For an excellent summary, see Allen Elster’s discussion here.
This really depends on the pulse sequence. Decreasing the BW by definition means that the time for each sample (Ts) increases. As a result, for the same number of samples (i.e., “ frequency encoding steps) the overall time to sample a line of k-space increases. This can impact the shortest achievable TE because the time between excitation and the center of the sampling time cannot be made as short as with a higher BW (i.e., shorter Ts). In most applications this does not impact overall acquisition time because the TE is so much shorter than TR. In very short TR scenarios, such as fast GRE, SSFP or single shot acquisitions, it is possible that the shortest achievable TR might increase with a decrease in BW. This is a matter of how much can be crammed into the time between one excitation and the next (I.e., TR).
This is a common point of confusion. In an idealized scenario, where we hypothetically observe the behavior of pure 1H nuclei with no gradients of magnetic susceptibility, the case described by what you “have seen elsewhere” would pertain. In biological tissues, which are diamagnetic (i.e., magnetic susceptibility is less than 0), however, the case is actually as I explain it. I take this approach as it reflects the reality of clinical MRI. In any case, this is really an esoteric point that should not matter much to your understanding of MRI.
You are correct if you mean that the raw time-domain signal induced in the receive coil is processed in some ways prior to k-space. This typically includes preamplification, filtering and combining of real/imaginary components, among other things. I do not know offhand where you can download sample data of this type, but you might try some of the basic MR research groups such as MGH, Wash U St Luis or U Minnesota.

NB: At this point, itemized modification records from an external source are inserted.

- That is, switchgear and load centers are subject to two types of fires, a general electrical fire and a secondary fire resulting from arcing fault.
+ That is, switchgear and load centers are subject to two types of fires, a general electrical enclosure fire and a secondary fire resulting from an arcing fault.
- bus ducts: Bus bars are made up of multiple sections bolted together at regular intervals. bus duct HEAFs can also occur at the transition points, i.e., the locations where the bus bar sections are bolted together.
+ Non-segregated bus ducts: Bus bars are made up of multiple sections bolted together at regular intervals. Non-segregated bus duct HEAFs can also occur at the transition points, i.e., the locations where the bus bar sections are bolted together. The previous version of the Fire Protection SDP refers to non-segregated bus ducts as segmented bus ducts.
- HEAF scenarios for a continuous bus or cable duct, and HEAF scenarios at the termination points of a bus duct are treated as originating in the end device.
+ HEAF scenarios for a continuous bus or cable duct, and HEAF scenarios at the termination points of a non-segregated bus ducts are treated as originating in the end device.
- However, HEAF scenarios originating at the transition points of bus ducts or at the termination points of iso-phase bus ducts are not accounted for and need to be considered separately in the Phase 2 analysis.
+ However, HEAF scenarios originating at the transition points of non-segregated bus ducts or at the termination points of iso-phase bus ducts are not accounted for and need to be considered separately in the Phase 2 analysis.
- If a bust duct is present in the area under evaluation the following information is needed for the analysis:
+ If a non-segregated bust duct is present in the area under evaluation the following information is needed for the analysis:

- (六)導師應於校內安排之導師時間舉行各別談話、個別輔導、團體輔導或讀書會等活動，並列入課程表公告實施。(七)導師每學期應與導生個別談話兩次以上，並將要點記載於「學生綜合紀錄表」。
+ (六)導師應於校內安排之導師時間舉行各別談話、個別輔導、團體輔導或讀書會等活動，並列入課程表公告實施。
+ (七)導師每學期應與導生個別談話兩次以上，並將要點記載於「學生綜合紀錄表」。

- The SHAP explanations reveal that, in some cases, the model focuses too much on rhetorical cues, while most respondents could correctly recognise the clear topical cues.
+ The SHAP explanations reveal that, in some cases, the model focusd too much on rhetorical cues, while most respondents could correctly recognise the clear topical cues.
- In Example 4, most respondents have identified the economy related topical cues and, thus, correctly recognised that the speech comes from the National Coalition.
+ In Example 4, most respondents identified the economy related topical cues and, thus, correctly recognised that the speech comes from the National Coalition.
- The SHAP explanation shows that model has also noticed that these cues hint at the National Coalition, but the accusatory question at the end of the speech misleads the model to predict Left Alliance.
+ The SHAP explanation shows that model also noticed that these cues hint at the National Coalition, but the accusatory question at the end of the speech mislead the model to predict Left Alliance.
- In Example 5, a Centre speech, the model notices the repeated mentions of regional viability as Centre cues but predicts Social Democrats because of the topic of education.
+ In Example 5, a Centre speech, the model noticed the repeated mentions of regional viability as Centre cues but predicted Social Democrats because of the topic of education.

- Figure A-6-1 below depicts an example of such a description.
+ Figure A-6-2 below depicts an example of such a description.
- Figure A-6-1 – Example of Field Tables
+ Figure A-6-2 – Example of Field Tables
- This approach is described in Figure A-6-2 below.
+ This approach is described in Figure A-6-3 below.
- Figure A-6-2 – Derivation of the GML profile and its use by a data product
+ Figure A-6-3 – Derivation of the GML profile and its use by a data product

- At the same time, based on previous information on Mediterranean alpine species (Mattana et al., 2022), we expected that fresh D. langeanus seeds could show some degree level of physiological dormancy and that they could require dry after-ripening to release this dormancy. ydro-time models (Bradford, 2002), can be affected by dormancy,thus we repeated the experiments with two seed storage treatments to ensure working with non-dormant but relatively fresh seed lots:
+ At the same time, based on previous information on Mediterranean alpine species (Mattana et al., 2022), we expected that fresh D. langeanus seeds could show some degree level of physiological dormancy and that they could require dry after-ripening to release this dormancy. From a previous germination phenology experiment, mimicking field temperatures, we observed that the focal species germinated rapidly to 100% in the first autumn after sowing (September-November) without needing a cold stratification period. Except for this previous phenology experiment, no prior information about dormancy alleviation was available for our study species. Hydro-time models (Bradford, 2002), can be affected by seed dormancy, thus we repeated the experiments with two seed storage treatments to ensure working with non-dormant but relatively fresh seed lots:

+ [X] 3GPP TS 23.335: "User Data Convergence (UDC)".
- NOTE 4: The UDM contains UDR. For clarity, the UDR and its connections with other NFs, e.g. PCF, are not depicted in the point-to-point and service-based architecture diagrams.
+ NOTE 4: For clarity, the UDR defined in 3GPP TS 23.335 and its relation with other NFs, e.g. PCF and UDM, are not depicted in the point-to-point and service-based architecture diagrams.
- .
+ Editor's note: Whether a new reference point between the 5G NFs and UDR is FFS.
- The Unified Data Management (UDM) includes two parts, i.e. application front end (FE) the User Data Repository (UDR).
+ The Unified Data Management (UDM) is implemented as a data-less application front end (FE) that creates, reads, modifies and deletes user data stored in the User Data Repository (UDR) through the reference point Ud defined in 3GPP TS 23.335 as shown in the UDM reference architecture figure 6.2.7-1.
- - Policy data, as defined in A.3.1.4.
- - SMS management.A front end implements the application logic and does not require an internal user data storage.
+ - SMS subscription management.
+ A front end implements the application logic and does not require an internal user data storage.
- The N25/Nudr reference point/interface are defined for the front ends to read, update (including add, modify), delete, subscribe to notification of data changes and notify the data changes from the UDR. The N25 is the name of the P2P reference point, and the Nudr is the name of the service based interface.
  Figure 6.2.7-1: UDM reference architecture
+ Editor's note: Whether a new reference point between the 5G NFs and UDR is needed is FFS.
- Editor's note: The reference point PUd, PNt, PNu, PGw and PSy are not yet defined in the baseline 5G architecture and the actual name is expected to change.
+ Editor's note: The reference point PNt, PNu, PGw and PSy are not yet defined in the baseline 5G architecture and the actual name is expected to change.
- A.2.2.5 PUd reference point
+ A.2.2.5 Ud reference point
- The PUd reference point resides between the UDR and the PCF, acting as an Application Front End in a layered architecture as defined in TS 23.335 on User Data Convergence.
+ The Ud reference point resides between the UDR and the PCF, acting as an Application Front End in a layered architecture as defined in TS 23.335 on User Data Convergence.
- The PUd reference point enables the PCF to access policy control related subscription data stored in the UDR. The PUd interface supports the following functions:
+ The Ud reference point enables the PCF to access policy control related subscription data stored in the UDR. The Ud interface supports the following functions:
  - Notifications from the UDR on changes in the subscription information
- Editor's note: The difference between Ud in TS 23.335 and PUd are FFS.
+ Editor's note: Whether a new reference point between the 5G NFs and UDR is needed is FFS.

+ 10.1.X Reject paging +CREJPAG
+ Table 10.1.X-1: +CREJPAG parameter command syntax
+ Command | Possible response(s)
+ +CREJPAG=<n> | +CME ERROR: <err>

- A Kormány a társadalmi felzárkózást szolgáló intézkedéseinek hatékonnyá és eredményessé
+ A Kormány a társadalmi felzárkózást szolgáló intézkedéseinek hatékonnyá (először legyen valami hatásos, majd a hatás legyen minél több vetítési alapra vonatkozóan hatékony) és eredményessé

If you are asking why the Mz graph on the top does not go to zero at the vertical black line, that is simply because I did not update the upper graph or discuss what happens to Mz. The discussion was focused on the consequences for Mt and I had not bothered to update the upper graph. Apologies if this was confusing.
You are correct that in a properly designed spin echo pulse sequence, where sampling occurs at the moment 2*(TE/2), fat and water will be in phase. This is because the fat/water chemical shift IS a T2’ effect that may be compensated by the spin echo. To achieve out of phase images, the timing of TE would have to be altered. GRE is most widely used for Dixon imaging, but spin echo-based methods have also been created.
In multi-echo imaging AND in multi-slice imaging AND when multi-echo and multi-slice are combined, each TE contributes a single line of k-space to a single image per TR. In the following example:
Excite Slice #1 >> 180 >> TE-a >> 180 >> TE-b | Excite Slice #2 >> 180 >> TE-a >> 180 >> TE-b | …….TR Excite Slice #1….
The above is repeated at TR for the number of phase encoding steps required (Np)
We will generate a single line of data for the following 4 images:
Slice #1/TE-a
Slice #1/TE-b
Slice #2/TE-a
Slice #2/TE-b
Slices 1, 2 with TE-b will represent the same anatomy, at greater T2 contrast, compared to Slices 1 and 2 with TE-a.
The color scale reflects t-values in the image I displayed. It could reflect any statistic comparing the signal and stimulus paradigms.
1 and 3 would have almost equal signal, as it is the magnitude of the Mz which matters. Regardless of its orientation (up or down) Mz is rotated into the transverse plane, producing Mt, when the 90 RF is applied.